> [Activity]
Word for word, repeat the entries, minus the pictures.
···
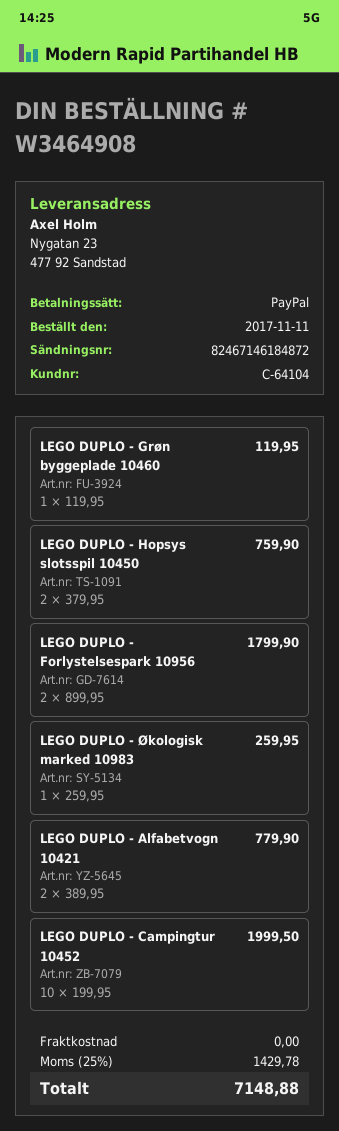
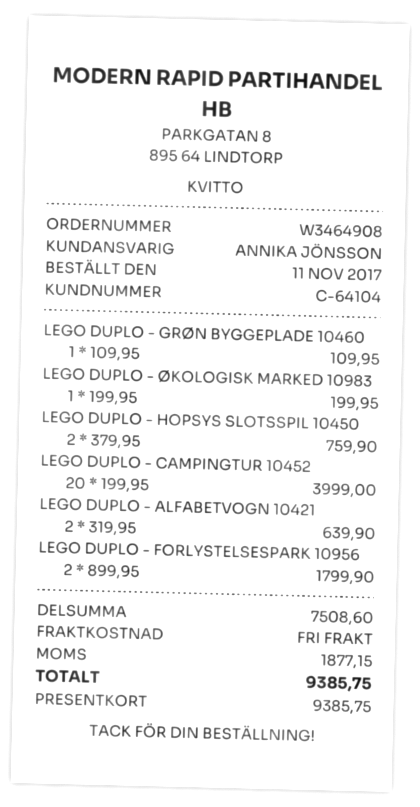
payment method: PayPal -> gift card
LEGO DUPLO - Grøn byggeplade 10460: 1 x 119.95 = 119.95 -> 1 x 109.95 = 109.95
LEGO DUPLO - Økologisk marked 10983: 1 x 259.95 = 259.95 -> 1 x 199.95 = 199.95
LEGO DUPLO - Alfabetvogn 10421: 2 x 389.95 = 779.90 -> 2 x 319.95 = 639.90
LEGO DUPLO - Campingtur 10452: 10 x 199.95 = 1999.50 -> 20 x 199.95 = 3999.00
tax: 1429.78 -> 1877.15
total: 7148.88 -> 9385.75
···
> [Solved exercise]
payment method: PayPal -> gift card
LEGO DUPLO - Grøn byggeplade 10460: 1 x 119.95 = 119.95 -> 1 x 109.95 = 109.95
LEGO DUPLO - Økologisk marked 10983: 1 x 259.95 = 259.95 -> 1 x 199.95 = 199.95
LEGO DUPLO - Alfabetvogn 10421: 2 x 389.95 = 779.90 -> 2 x 319.95 = 639.90
LEGO DUPLO - Campingtur 10452: 10 x 199.95 = 1999.50 -> 20 x 199.95 = 3999.00
tax: 1429.78 -> 1877.15
total: 7148.88 -> 9385.75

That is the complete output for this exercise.